152 (1) Pour l’application de la présente partie, tout ou partie de la contrepartie d’une fourniture taxable est réputée devenir due le premier en date des jours suivants :

152 (1) For the purposes of this Part, the consideration, or a part thereof, for a taxable supply shall be deemed to become due on the earliest of

a) le premier en date du jour où le fournisseur délivre, pour la première fois, une facture pour tout ou partie de la contrepartie et du jour apparaissant sur la facture;

(a) the earlier of the day the supplier first issues an invoice in respect of the supply for that consideration or part and the date of that invoice,

b) le jour où le fournisseur aurait délivré une facture pour tout ou partie de la contrepartie, n’eût été un retard injustifié;

(b) the day the supplier would have, but for an undue delay, issued an invoice in respect of the supply for that consideration or part, and

c) le jour où l’acquéreur est tenu de payer tout ou partie de la contrepartie au fournisseur conformément à une convention écrite.

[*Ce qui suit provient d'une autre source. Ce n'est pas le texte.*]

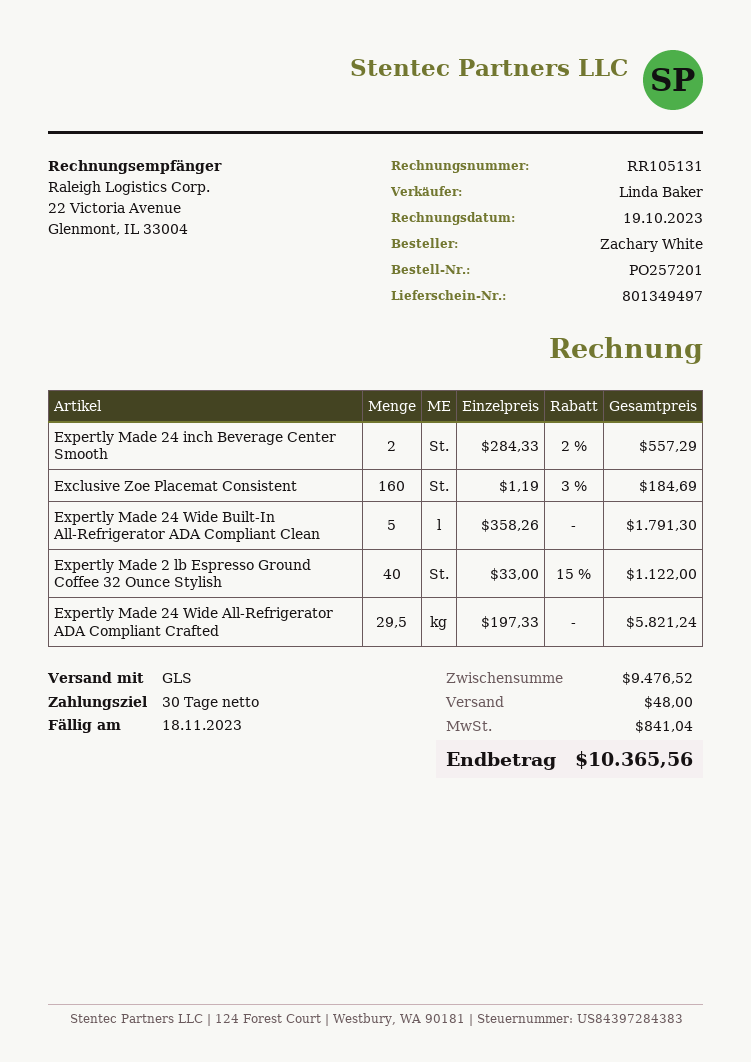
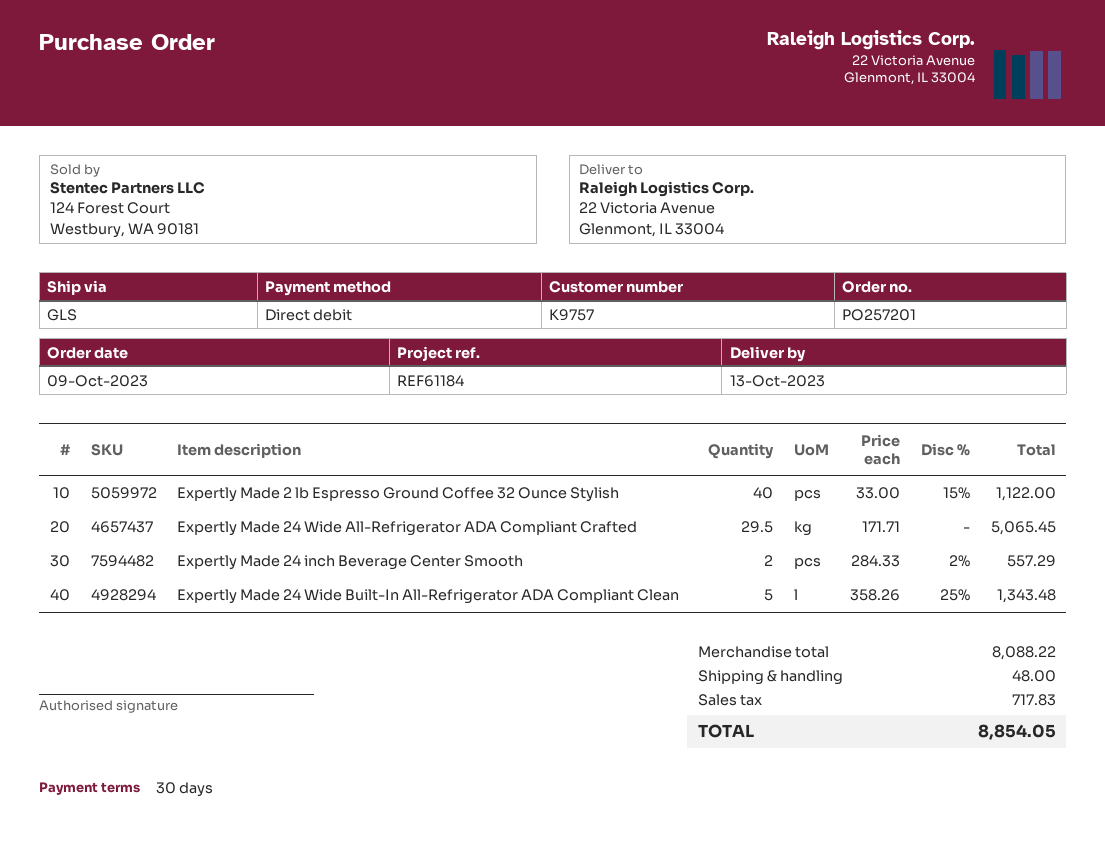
Exclusive Zoe Placemat Consistent: 160 x 1.19 - 3% = 184.69 -> none
Expertly Made 24 Wide Built-In All-Refrigerator ADA Compliant Clean: 5 x 358.26 = 1791.30 -> 5 x 358.26 - 25% = 1343.48
Expertly Made 24 Wide All-Refrigerator ADA Compliant Crafted: 29.5 x 197.33 = 5821.24 -> 29.5 x 171.71 = 5065.45
subtotal: 9476.52 -> 8088.22
tax: 841.04 -> 717.83
total: 10365.56 -> 8854.05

(c) the day the recipient is required to pay that consideration or part to the supplier pursuant to an agreement in writing.

[17] En l’espèce, l’appelante s’est fondée de façon erronée sur le paragraphe 168(1) de la LTA et elle ne tient pas compte de l’interaction entre les paragraphes 152(1) et 168(1) de la LTA ainsi que de la phrase du début du paragraphe 152 (1) de la LTA « est réputée devenir due le premier en date des jours suivants » et de l’expression au paragraphe 168(1) « au premier en date du jour ».

[18] Il était loisible au ministre de conclure que la décision de l’appelante de réaffecter les retenues à la source au financement d’autres obligations de l’entreprise, notamment les salaires des actionnaires, ne méritait pas l’allègement demandé. Bien que l’appelante puisse trouver injuste qu’elle soit tenue de verser les retenues à la source et les montants de TPS/TVH avant que les factures des clients ne soient payées, il lui incombe néanmoins de structurer ses activités commerciales pour veiller à ce que ses obligations fiscales soient respectées.

[19] Quant à l’allégation selon laquelle certains employés de l’ARC pourraient avoir menacé personnellement l’actionnaire de l’appelante d’incarcération à plus d’une reprise si l’appelante n’effectuait pas ses versements de TPS/TVH à l’échéance, le dossier n’établit pas que l’appelante a soulevé cette allégation comme motif d’allègement lorsqu’elle a présenté sa demande d’allègement de 2017 relativement à son compte de retenues à la source. Par conséquent, il ne s’agit pas d’un argument qui peut être pris en considération dans le cadre d’un contrôle judiciaire, lorsque la question porte sur le caractère raisonnable de la décision relative au réexamen du ministre (Oleynik c. Canada (Procureur général), 2020 CAF 5, par. 71).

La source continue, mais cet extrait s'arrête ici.